Come vi dicevo ho fatto una scoperta: sul nuovo pc che uso per lavoro ho installato Ubuntu 10.04, il quale ha l’applicazione di gestione della batteria che segnala la carica di fabbrica della batteria in uso e l’ultima carica raggiunta. Vedendo che dopo alcune scariche e ricariche l’ultima carica raggiunta si allontanava dalla carica di fabbrica ho provato a seguire la stessa procedura che uso per calibrare la batteria del mac e…. funziona! ;-). Dopo aver calibrato la batteria, Ubuntu mi segnalava l’ultima carica raggiunta identica alla carica di fabbrica.

In definitiva credo che tutti i notebook di ultima generazione (ovvero con batteria al litio) possano seguire questa procedura.

Grazie ad Apple per queste preziose indicazioni per mantenere al meglio le batterie dei nostri portatili! ;-)

4 Risposte a “Calibrare la batteria di un Macbook Pro e non solo…”

  1. luca ha detto:

    ciao bisogna fare tutto questo in un’unica volta?cioè lo carico e raggiunta la carica lo tengo ancora 2 ore in carica,poi devo farlo scaricare nello stesso momento e non posso invece spegnerlo e farlo scaricare in secondo momento?e inoltre per farlo scaricare devo per forza utilizzarlo o posso farlo scaricare da solo fino a che si spegne? scusa e grazie per un eventuale risposta

    • davide ha detto:

      Ciao Luca, scusa il ritardo, comunque puoi fare anche in più riprese, nel senso che passate le due ore oltre la carica completa puoi metterlo in stand-by, l’importante è che la batteria si consumi, per cui puoi anche lasciarlo a scaricare senza doverlo utilizzare.

  2. Giulia ha detto:

    ciao, scusa se ti disturbo! Girando per il web mi sono imbattuta in questa pagina, e dato che il mio MacBook Pro, sebbene ancora piuttosto giovane, ha la batteria che si carica al 90% del suo valore di fabbrica, ho provato a seguire il tuo procedimento ma non ho ottenuto alcun risultato.

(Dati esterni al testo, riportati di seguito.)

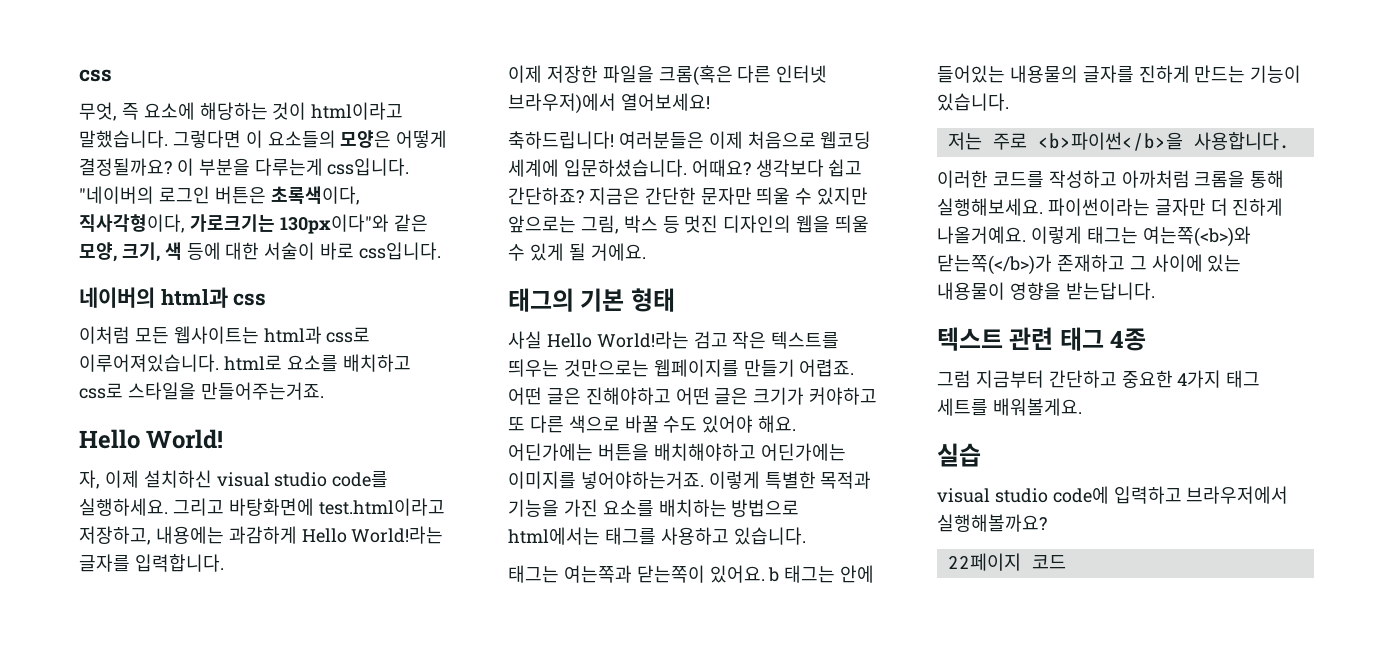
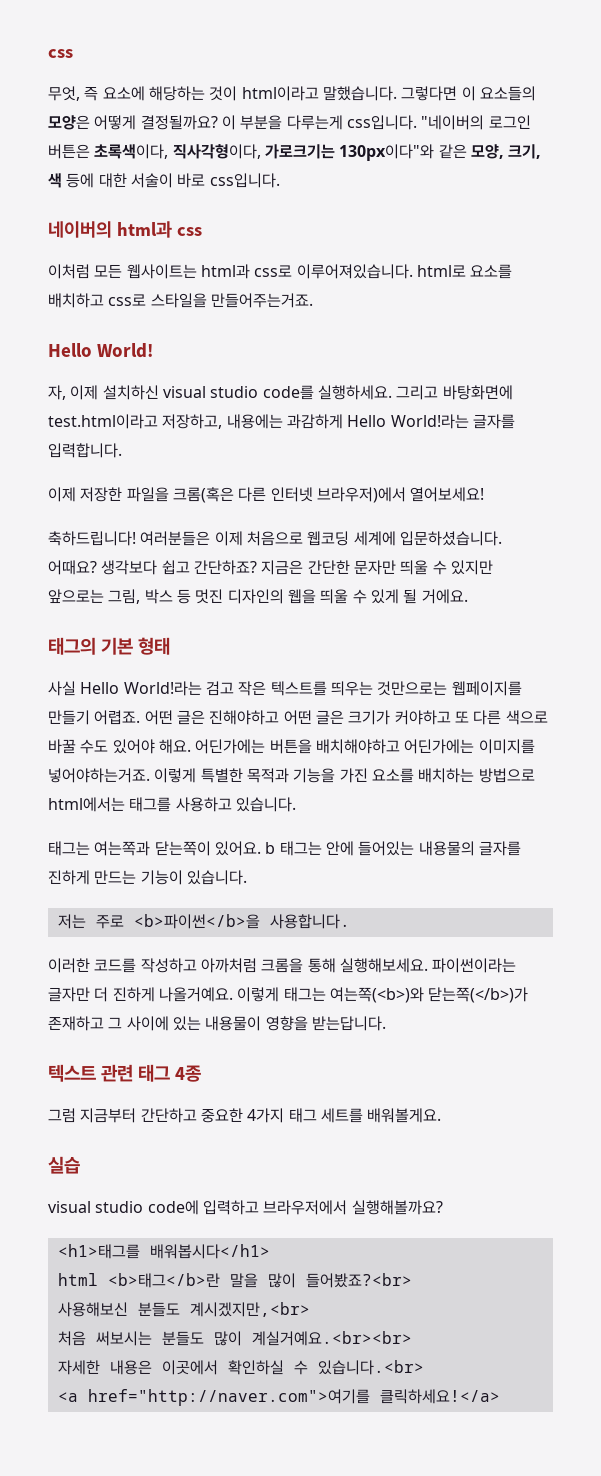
[947,553,1066,571] 22페이지 코드 -> [57,1244,270,1259] [57,1273,412,1288] [57,1302,310,1317] [57,1331,412,1346] [57,1360,424,1375] [57,1389,500,1406] <h1>태그를 배워봅시다</h1> // html <b>태그</b>란 말을 많이 들어봤죠?<br> // 사용해보신 분들도 계시겠지만,<br> // 처음 써보시는 분들도 많이 계실거예요.<br><br> // 자세한 내용은 이곳에서 확인하실 수 있습니다.<br> // <a href="http://naver.com">여기를 클릭하세요!</a>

Ti faccio una domanda piuttosto stupida: secondo te perché è andata così?

    Scusa e grazie in anticipo,
    G.

  3. Luca ha detto:

    Giulia, cosa intendi per “piuttosto giovane” ?
    Installa battery health monitor.
    Quanti cicli di carica ha avuto la batteria?

    La batteria col tempo si deteriora, questa procedura ne allunga solo la vita.
    La batteria del mio macbook 13 in origine si caricava a 5770 mAh.
    Adesso dopo circa un anno fa 5513 mAh (96%)
    Charge cycle used 11% (42)

    L’importante e’ che si comporti ancora decentemente quando il computer sara’ ormai obsoleto. Se poi non fa piu’ 8 ore pazienza.